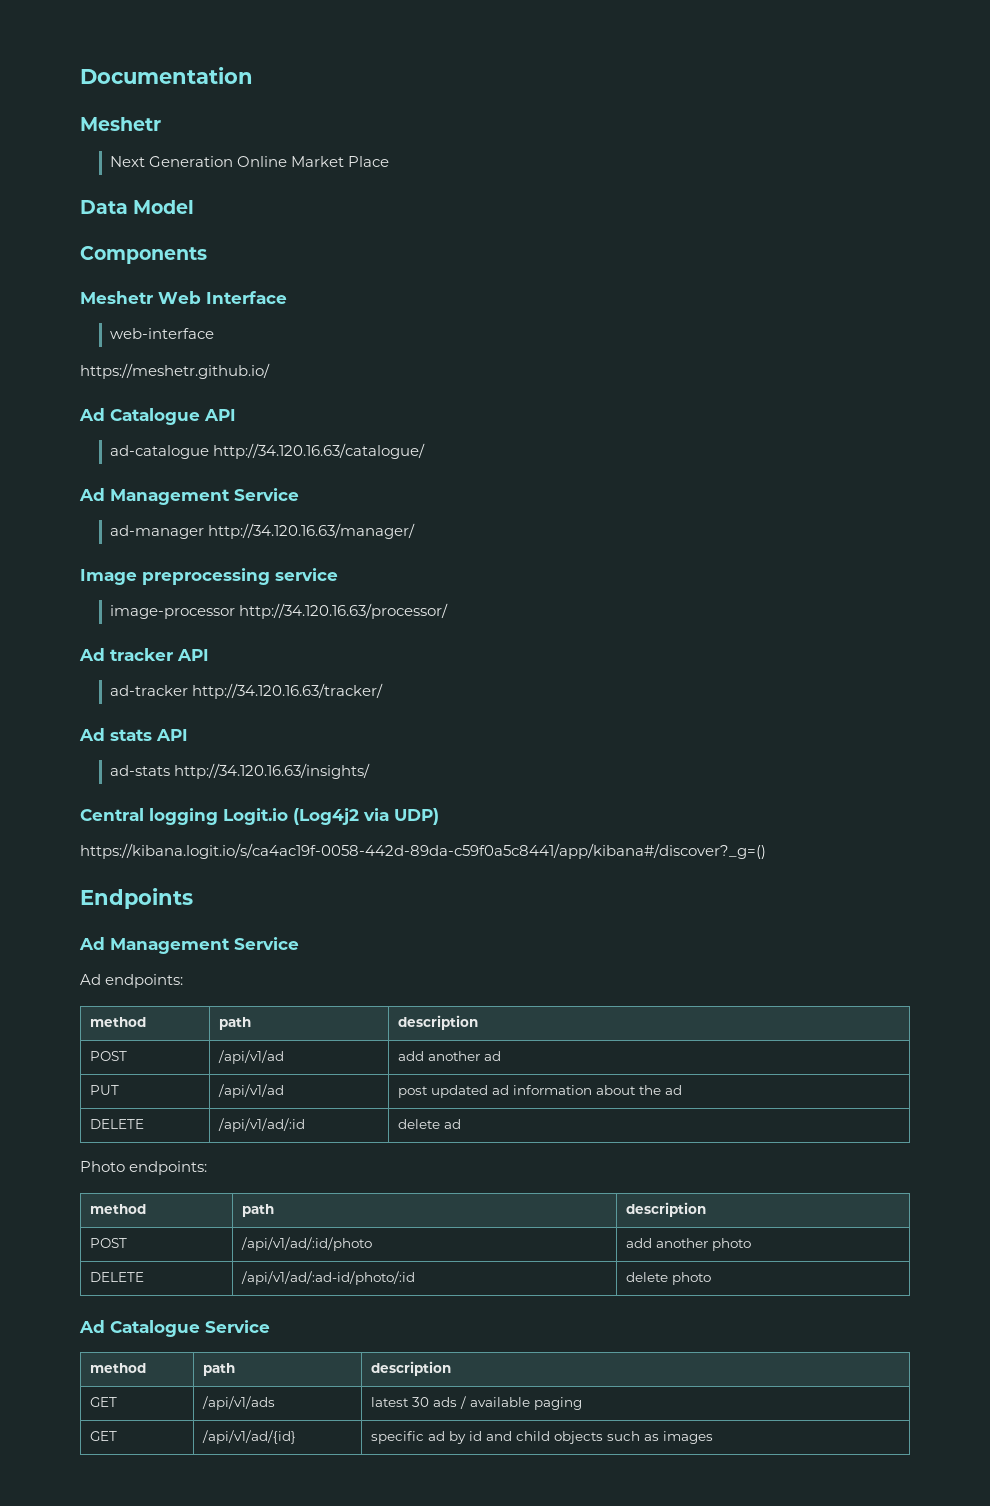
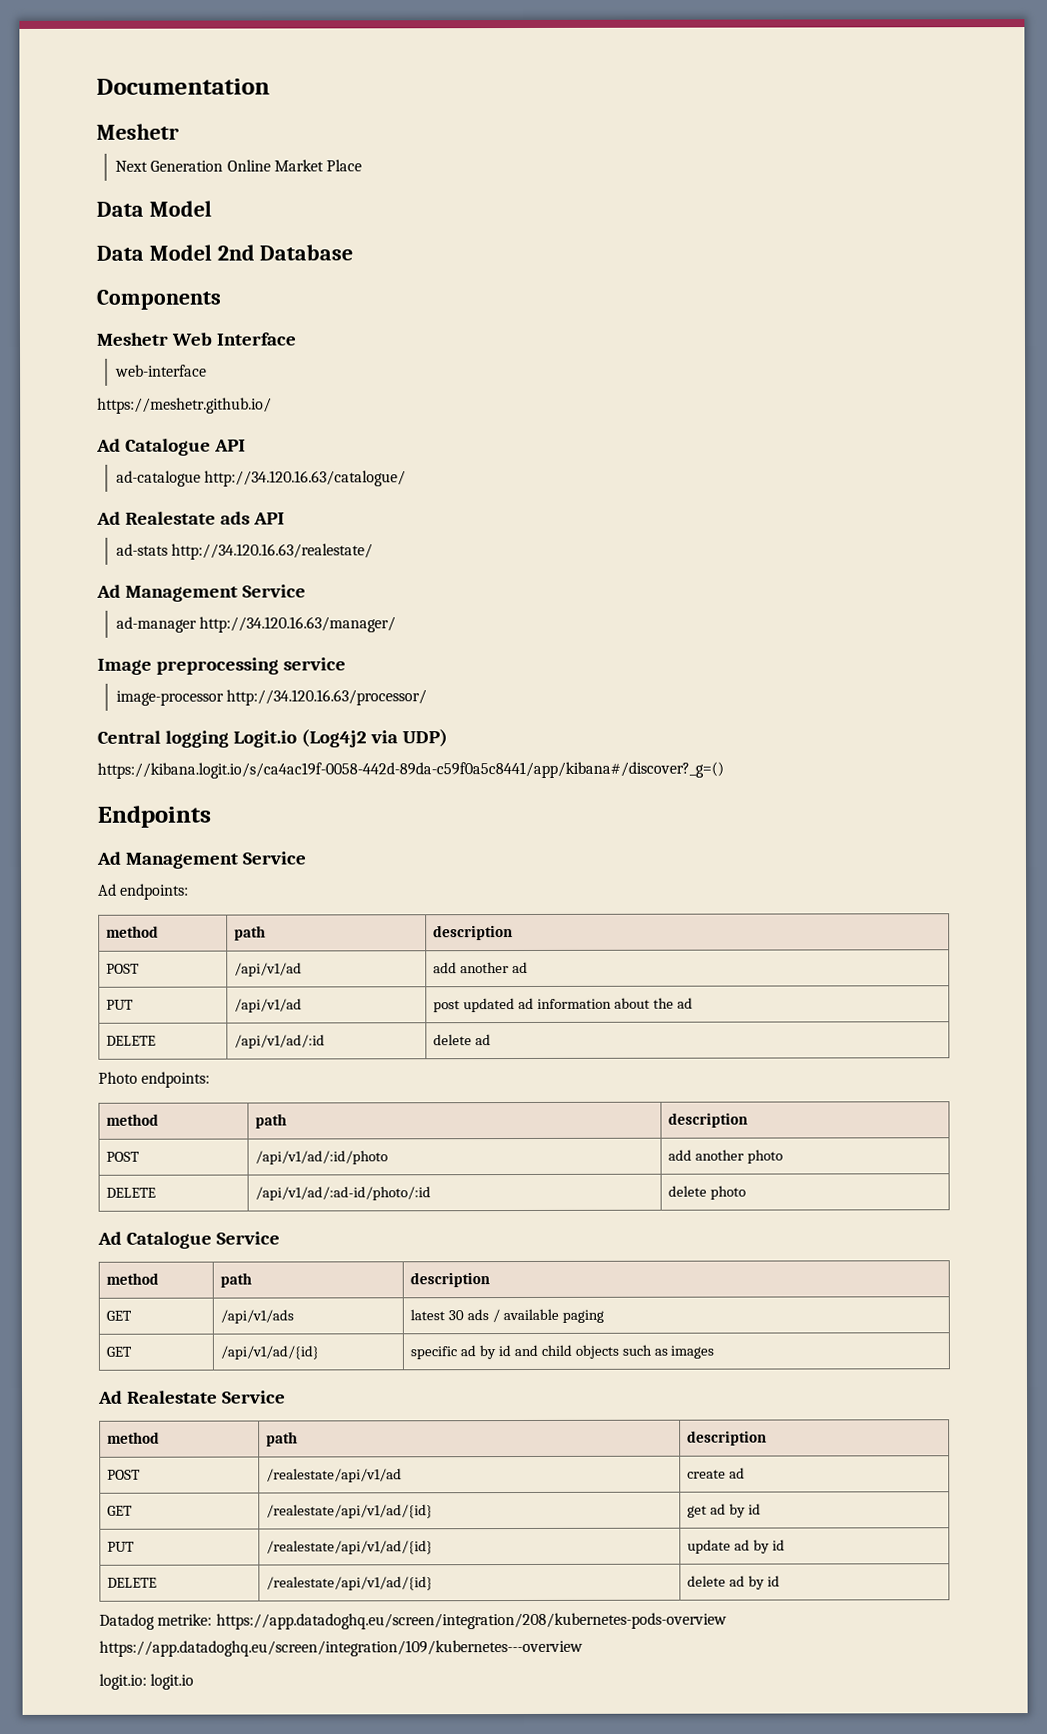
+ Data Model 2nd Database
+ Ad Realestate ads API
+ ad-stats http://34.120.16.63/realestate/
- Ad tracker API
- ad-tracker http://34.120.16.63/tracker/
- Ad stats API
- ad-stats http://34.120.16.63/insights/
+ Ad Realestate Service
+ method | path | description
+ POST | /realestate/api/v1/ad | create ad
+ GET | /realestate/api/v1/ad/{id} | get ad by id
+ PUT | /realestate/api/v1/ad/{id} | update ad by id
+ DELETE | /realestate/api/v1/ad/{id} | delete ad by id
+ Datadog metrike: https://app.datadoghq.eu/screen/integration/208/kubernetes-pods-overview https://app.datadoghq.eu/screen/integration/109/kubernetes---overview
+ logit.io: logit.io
-------------------------
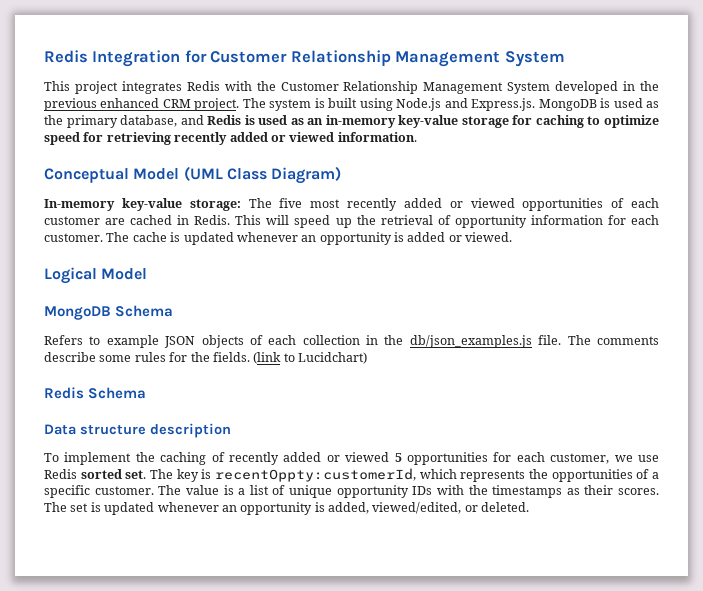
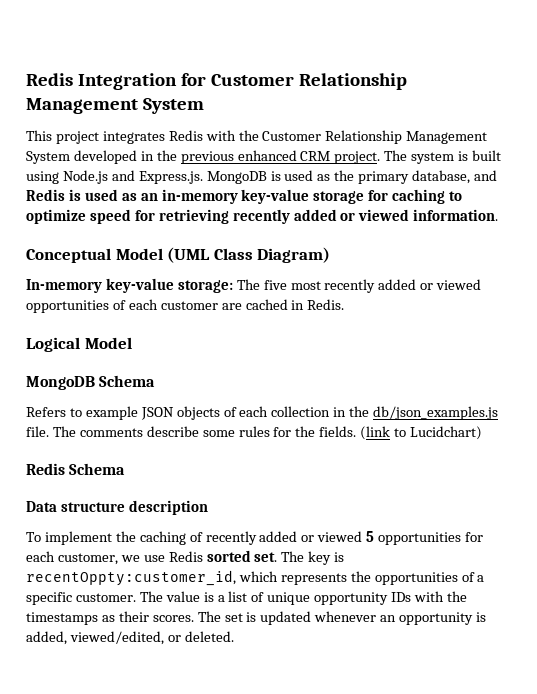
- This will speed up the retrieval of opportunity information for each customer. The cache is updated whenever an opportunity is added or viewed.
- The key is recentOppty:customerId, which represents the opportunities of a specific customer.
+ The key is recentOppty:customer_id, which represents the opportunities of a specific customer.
-------------------------
Line count for the word "specific": please state how many lines of the records above contain it, and nothing else.

2